“Il diffondersi della crisi sanitaria in Cina e nell’estremo oriente dalla seconda metà di gennaio e successivamente nei paesi europei, proprio a partire dall’Italia, e infine negli Stati Uniti, ha imposto limiti alla circolazione delle merci e delle persone e alle attività produttive sempre più stringenti tali da determinare uno shock di dimensioni inimmaginabili all’economia internazionale”. Lo rileva l’Istat, parlando di un contesto di incertezza che “non ha precedenti nel dopoguerra”.

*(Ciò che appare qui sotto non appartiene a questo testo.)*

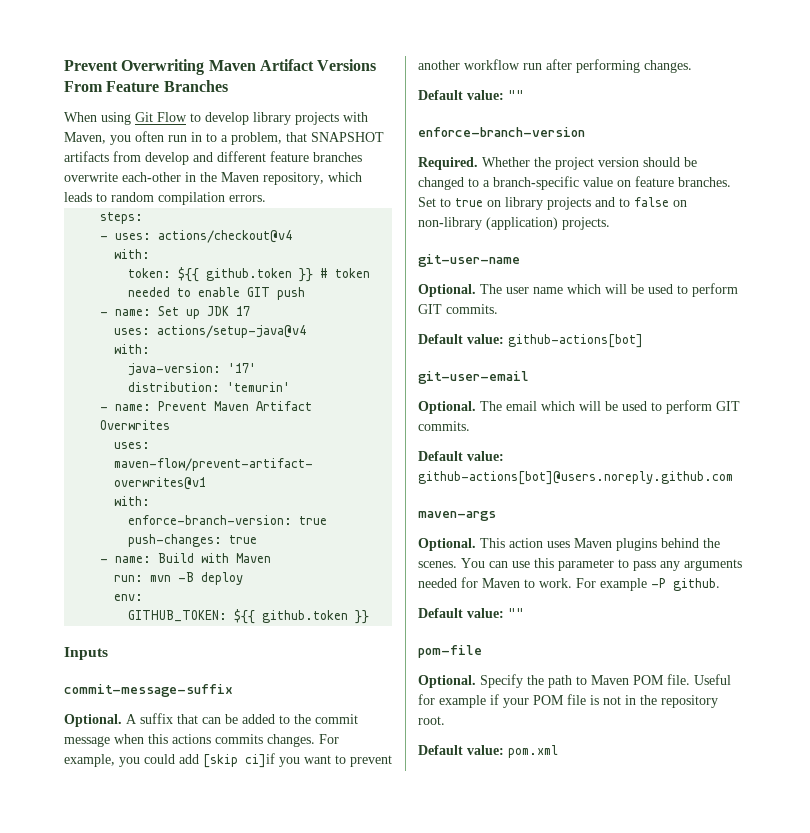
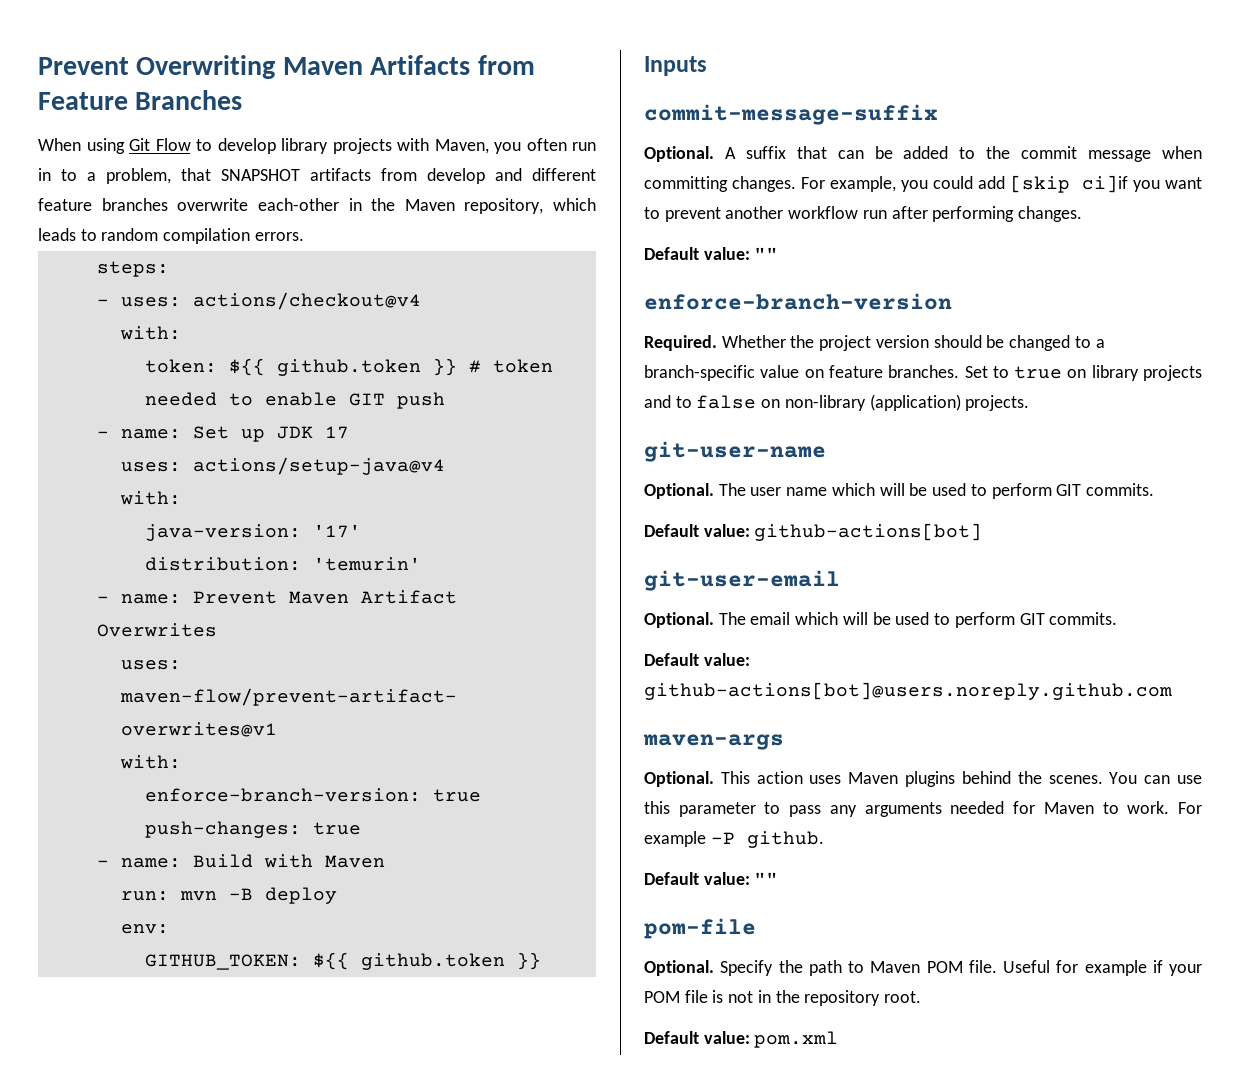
- Prevent Overwriting Maven Artifact Versions From Feature Branches
+ Prevent Overwriting Maven Artifacts from Feature Branches
- A suffix that can be added to the commit message when this actions commits changes.
+ A suffix that can be added to the commit message when committing changes.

Le imprese, classificate in base all'attività prevalente, attive nei settori le cui attività non vengono sospese sono poco meno di 2,3 milioni di unità su 4,5 milioni (il 48,7% del totale), generano circa due terzi del valore aggiunto complessivo (circa 512 miliardi di euro) ed il 53,1% delle esportazioni totali.
Il numero di occupati nel nostro Paese è pari a 23 milioni 360 mila. Circa due terzi (il 66%) è occupato in uno dei settori di attività economica ancora attivi. Il restante 34% in uno dei settori dichiarati sospesi dal decreto (la classificazione tuttavia non distingue tra quanti possono lavorare in smart working).